A proposal to make float_hash_value<> more portable

Hello, the current implementation function for hashing of floating point types, the function template float_hash_value<> in hash.hpp, is implicitely written for real types where std::numeric_limits<T>::radix == 2. Although base = 2 is probably the most prominent case, it is not the only representation compatible with Our Holy Standard. E.g. base 16 floating types are well-known to exist.
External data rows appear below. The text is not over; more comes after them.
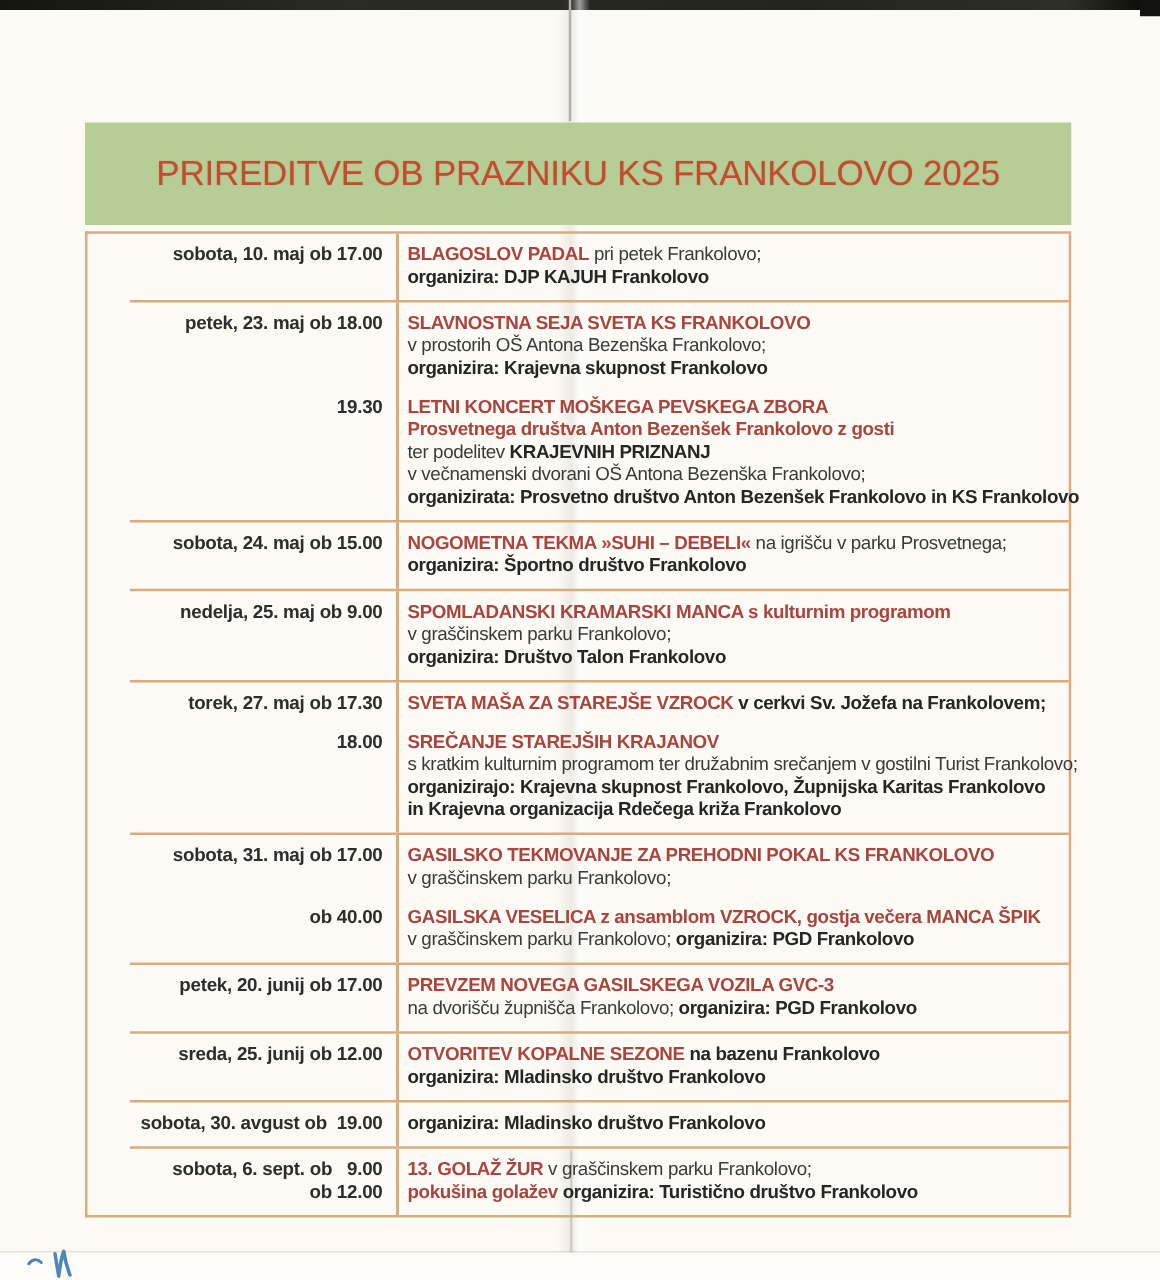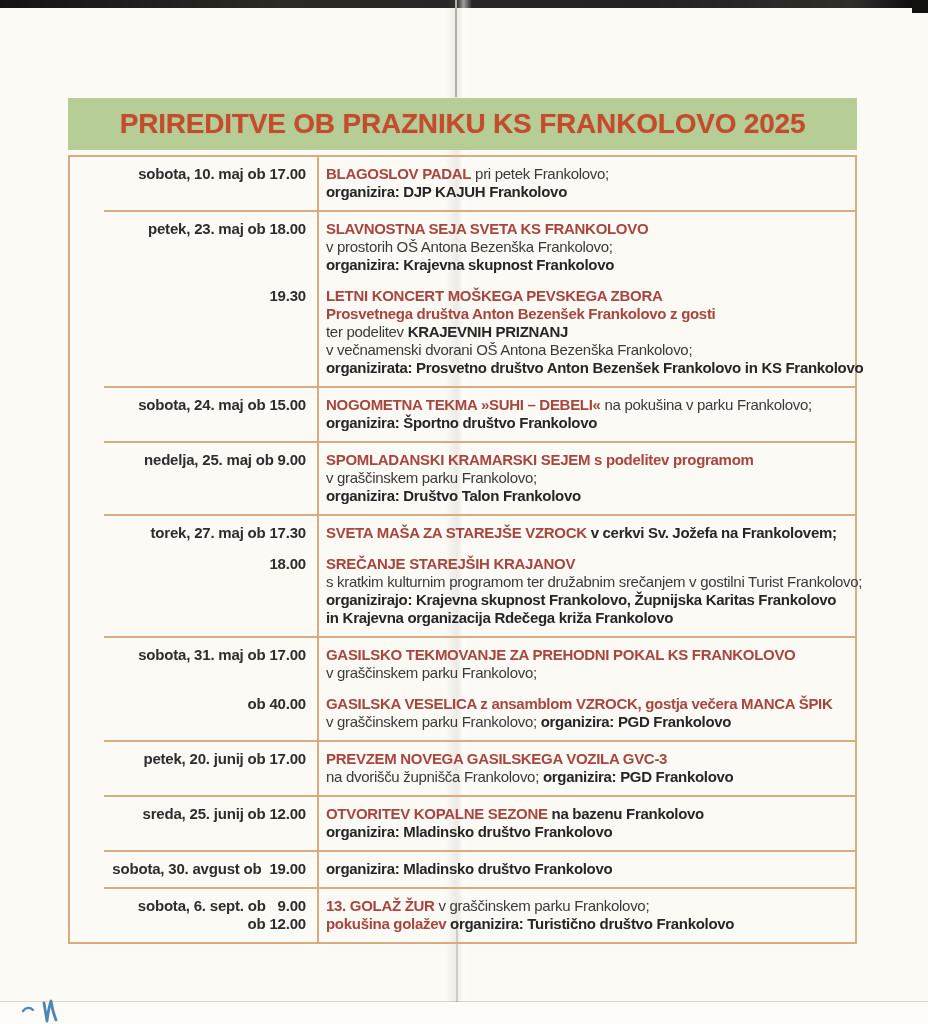--- a/index.html
+++ b/index.html
@@ -52,24 +52,24 @@
   }
   .bottom-slip{
     position:absolute;left:0;top:1002px;width:100%;height:22px;
     background:#fdfcf8;
   }
   .leaflet{
     position:absolute;left:68px;top:98px;width:789px;
   }
   .title-banner{
     box-sizing:border-box;
-    width:100%;height:52px;
+    width:100%;height:82px;
     background:var(--banner-bg);
     color:var(--banner-text);
-    font-weight:bold;
+    font-weight:normal;
     font-size:28px;
     letter-spacing:-0.2px;
     display:flex;align-items:center;justify-content:center;
     margin-bottom:5px;
     text-shadow:0 0 1px rgba(160,60,30,0.35);
   }
   .schedule-table{
     box-sizing:border-box;
     width:100%;
     border:2px solid var(--border);
@@ -156,30 +156,30 @@
               <div class="line"><span class="seg-plain">ter podelitev </span><span class="seg-bold">KRAJEVNIH PRIZNANJ</span></div>
               <div class="line"><span class="seg-plain">v večnamenski dvorani OŠ Antona Bezenška Frankolovo;</span></div>
               <div class="line"><span class="seg-bold">organizirata: Prosvetno društvo Anton Bezenšek Frankolovo in KS Frankolovo</span></div>
             </div>
           </div>
         </div>
         <div class="row">
           <div class="entry">
             <div class="time"><div>sobota, 24. maj ob 15.00</div></div>
             <div class="content">
-              <div class="line"><span class="seg-red">NOGOMETNA TEKMA »SUHI – DEBELI«</span><span class="seg-plain"> na pokušina v parku Frankolovo;</span></div>
+              <div class="line"><span class="seg-red">NOGOMETNA TEKMA »SUHI – DEBELI«</span><span class="seg-plain"> na igrišču v parku Prosvetnega;</span></div>
               <div class="line"><span class="seg-bold">organizira: Športno društvo Frankolovo</span></div>
             </div>
           </div>
         </div>
         <div class="row">
           <div class="entry">
             <div class="time"><div>nedelja, 25. maj ob 9.00</div></div>
             <div class="content">
-              <div class="line"><span class="seg-red">SPOMLADANSKI KRAMARSKI SEJEM s podelitev programom</span></div>
+              <div class="line"><span class="seg-red">SPOMLADANSKI KRAMARSKI MANCA s kulturnim programom</span></div>
               <div class="line"><span class="seg-plain">v graščinskem parku Frankolovo;</span></div>
               <div class="line"><span class="seg-bold">organizira: Društvo Talon Frankolovo</span></div>
             </div>
           </div>
         </div>
         <div class="row">
           <div class="entry">
             <div class="time"><div>torek, 27. maj ob 17.30</div></div>
             <div class="content">
               <div class="line"><span class="seg-red">SVETA MAŠA ZA STAREJŠE VZROCK</span><span class="seg-bold"> v cerkvi Sv. Jožefa na Frankolovem;</span></div>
The hidden assumption becomes obvious in the formular std::size_t const length = (std::numeric_limits<T>::digits + std::numeric_limits<int>::digits - 1) / std::numeric_limits<int>::digits; which should actually mean (pseudo formular): std::size_t const length = (std::numeric_limits<T>::digits2 + std::numeric_limits<int>::digits - 1) / std::numeric_limits<int>::digits; where the (non-existing) constant digits2 would describe the "Number of base 2 digits that can be represented without change." To my opinion boost itself provides a simple helper class, namely static_log2, which allows the correct implementation by using the extended formular #include <boost/integer/static_log2.hpp> ... std::size_t const length = (std::numeric_limits<T>::digits * boost::static_log2<std::numeric_limits<T >::radix>::value + std::numeric_limits<int>::digits - 1) / std::numeric_limits<int>::digits; Note that the expression boost::static_log2<std::numeric_limits<T>::radix>::value is exactly 1 in the usual base-2 case, but e.g. 4 in case of base-16. My proposed fix is exact in all cases, where radix is a power of 2, in other cases (like base-10) it would at least be a better approximation than the current one. Greetings from Bremen, Daniel Krügler

Daniel Krügler wrote:
To my opinion boost itself provides a simple helper class, namely static_log2, which allows the correct implementation by using the extended formular
#include <boost/integer/static_log2.hpp> .... std::size_t const length = (std::numeric_limits<T>::digits * boost::static_log2<std::numeric_limits<T >::radix>::value + std::numeric_limits<int>::digits - 1) / std::numeric_limits<int>::digits;
Note that the expression boost::static_log2<std::numeric_limits<T>::radix>::value is exactly 1 in the usual base-2 case, but e.g. 4 in case of base-16.
My proposed fix is exact in all cases, where radix is a power of 2, in other cases (like base-10) it would at least be a better approximation than the current one.
Thanks for letting me know, I need to think about this. It the radix isn't a power of 2, then I guess that frexp and ldexp will be slow and inaccurate. Maybe ldexp could be replaced with a multiplication. As it is, I'm not happy with the current implementation. It might be better to print the float to a string and then generate a hash value from that. That's not great, but it might be more portable. Daniel

Daniel James wrote:
Daniel Krügler wrote:
To my opinion boost itself provides a simple helper class, namely static_log2, which allows the correct implementation by using the extended formular
#include <boost/integer/static_log2.hpp> .... std::size_t const length = (std::numeric_limits<T>::digits * boost::static_log2<std::numeric_limits<T >::radix>::value + std::numeric_limits<int>::digits - 1) / std::numeric_limits<int>::digits;
Note that the expression boost::static_log2<std::numeric_limits<T>::radix>::value is exactly 1 in the usual base-2 case, but e.g. 4 in case of base-16.
My proposed fix is exact in all cases, where radix is a power of 2, in other cases (like base-10) it would at least be a better approximation than the current one.
Thanks for letting me know, I need to think about this. It the radix isn't a power of 2, then I guess that frexp and ldexp will be slow and inaccurate. Maybe ldexp could be replaced with a multiplication.
As it is, I'm not happy with the current implementation. It might be better to print the float to a string and then generate a hash value from that. That's not great, but it might be more portable.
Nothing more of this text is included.